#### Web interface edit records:
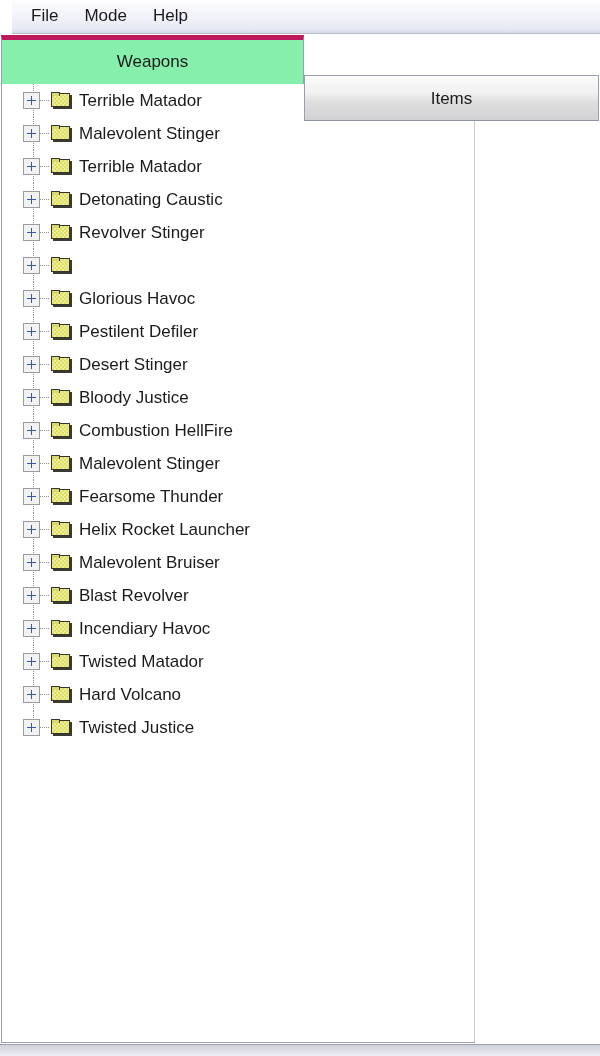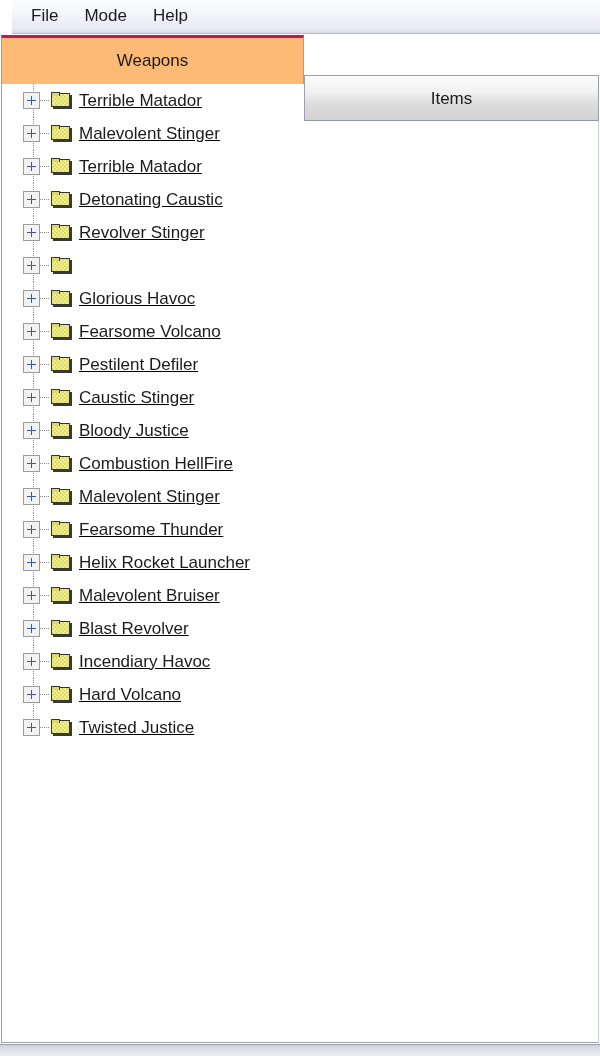--- a/index.html
+++ b/index.html
@@ -73,8 +73,8 @@
     left: 1px;
     width: 303px;
     height: 49px;
-    background: #fdba74;
-    border-top: 3px solid #be185d;
+    background: #86efac;
+    border-top: 5px solid #be185d;
     border-left: 1px solid #9aa0ae;
     border-right: 1px solid #9aa0ae;
     border-bottom: none;

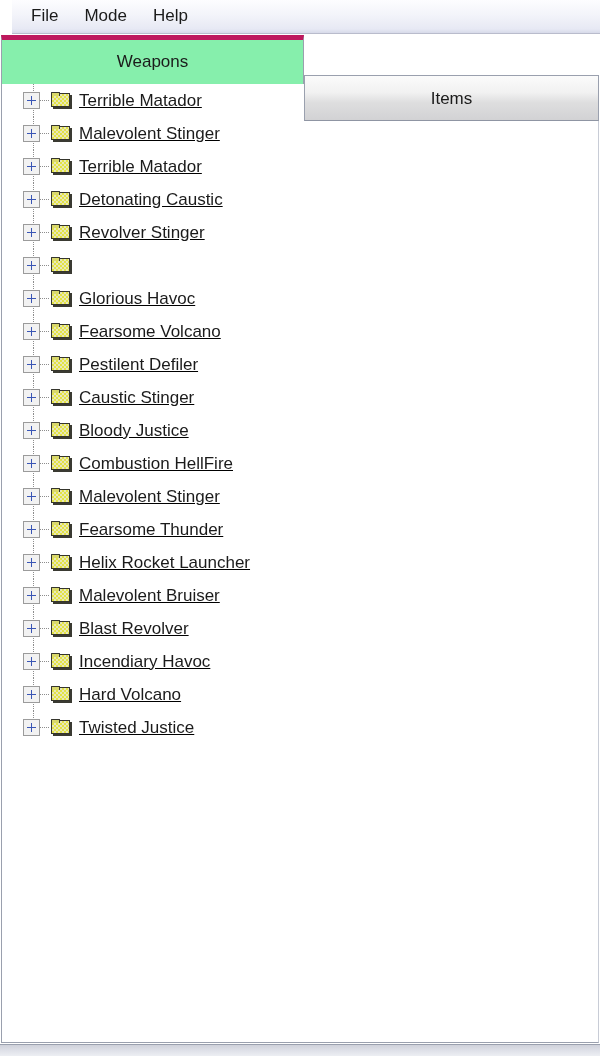--- a/index.html
+++ b/index.html
@@ -98,7 +98,7 @@
     position: absolute;
     left: 1px;
     top: 83px;
-    width: 598px;
+    width: 474px;
     height: 960px;
     background: #ffffff;
     border-left: 1px solid #9aa0ae;
@@ -107,7 +107,6 @@
     border-top: none;
     box-sizing: border-box;
     overflow: hidden;
-    text-decoration: underline;
   }
   #tree-root {
     position: relative;

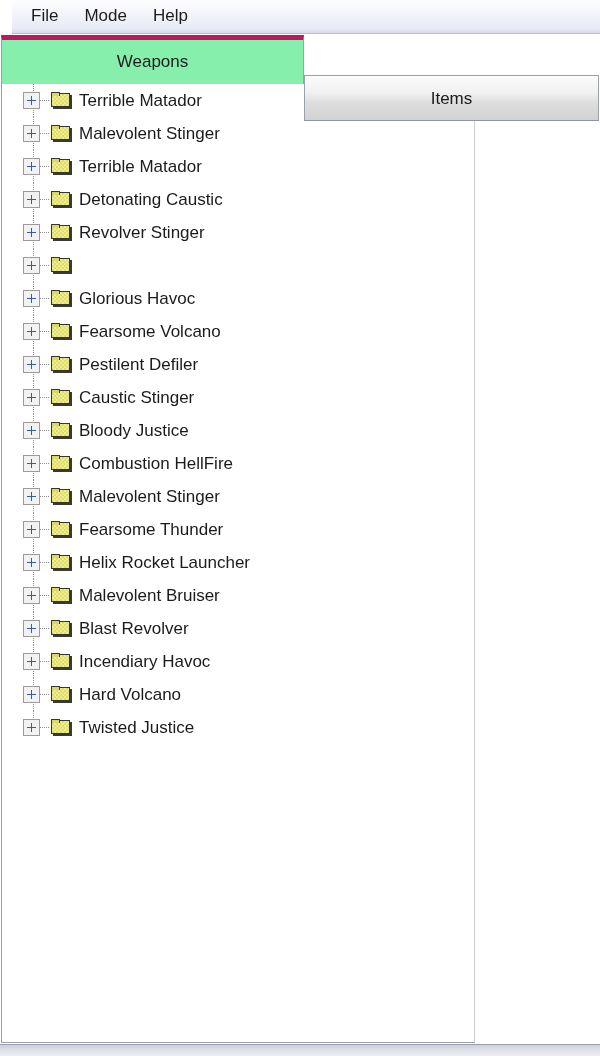--- a/index.html
+++ b/index.html
@@ -336,17 +336,6 @@
             <div class="fld-body"></div>
             <div class="fld-tab"></div>
           </div>
-          <span class="row-label">Fearsome Volcano</span>
-        </div>
-        <div class="tree-row">
-          <div class="trunk"></div>
-          <div class="expander"></div>
-          <div class="connector"></div>
-          <div class="folder-icon">
-            <div class="fld-shadow"></div>
-            <div class="fld-body"></div>
-            <div class="fld-tab"></div>
-          </div>
           <span class="row-label">Pestilent Defiler</span>
         </div>
         <div class="tree-row">

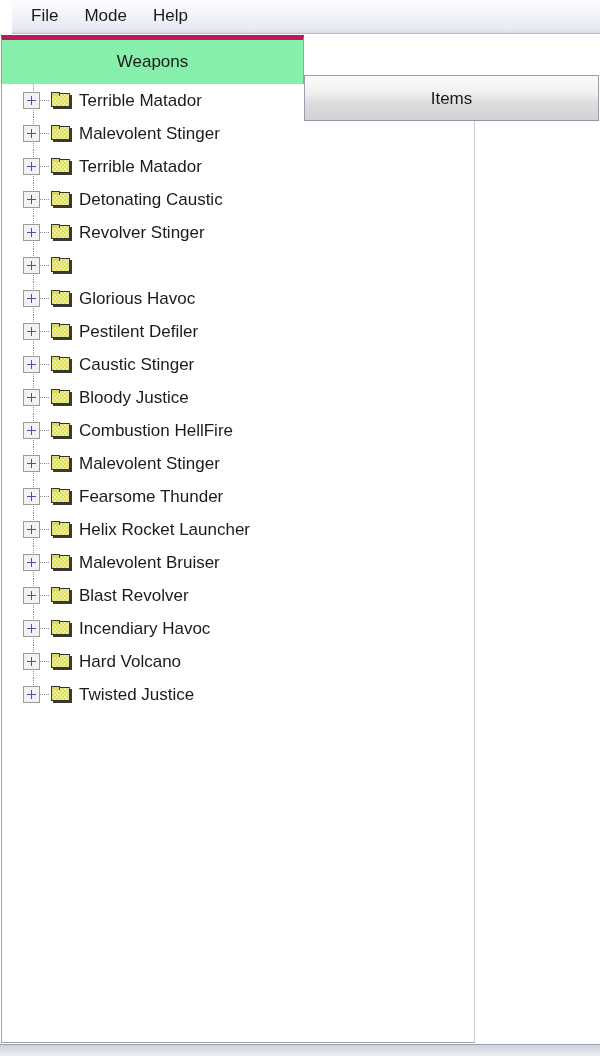--- a/index.html
+++ b/index.html
@@ -347,7 +347,7 @@
             <div class="fld-body"></div>
             <div class="fld-tab"></div>
           </div>
-          <span class="row-label">Caustic Stinger</span>
+          <span class="row-label">Desert Stinger</span>
         </div>
         <div class="tree-row">
           <div class="trunk"></div>

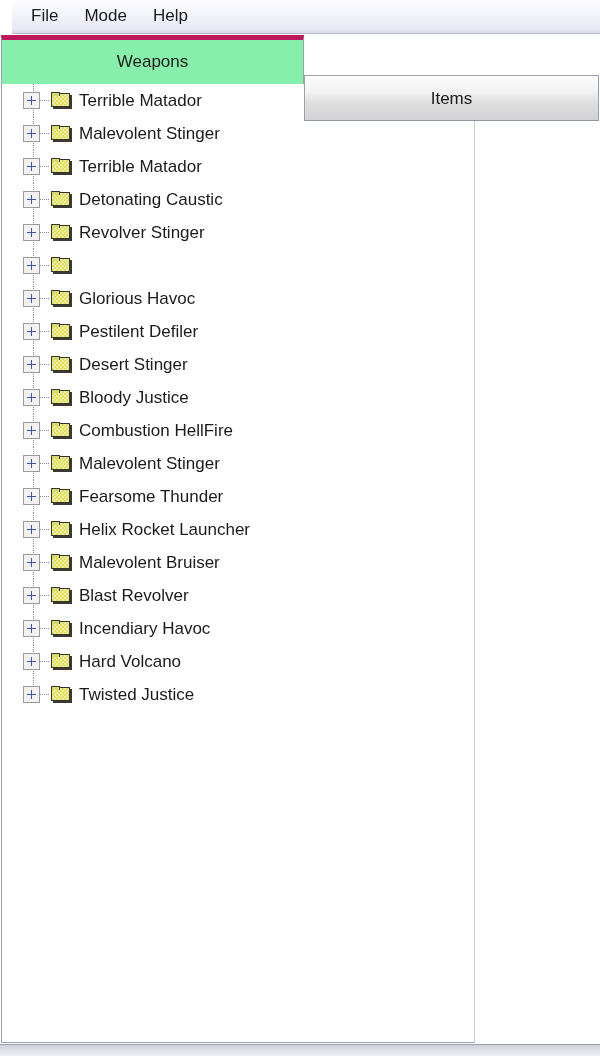--- a/index.html
+++ b/index.html
@@ -446,6 +446,17 @@
             <div class="fld-body"></div>
             <div class="fld-tab"></div>
           </div>
+          <span class="row-label">Twisted Matador</span>
+        </div>
+        <div class="tree-row">
+          <div class="trunk"></div>
+          <div class="expander"></div>
+          <div class="connector"></div>
+          <div class="folder-icon">
+            <div class="fld-shadow"></div>
+            <div class="fld-body"></div>
+            <div class="fld-tab"></div>
+          </div>
           <span class="row-label">Hard Volcano</span>
         </div>
         <div class="tree-row last">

#### Problem description:
How many of the lines in the records include the string "expander"? Reply with the number alone.

#### Exercise solution:
2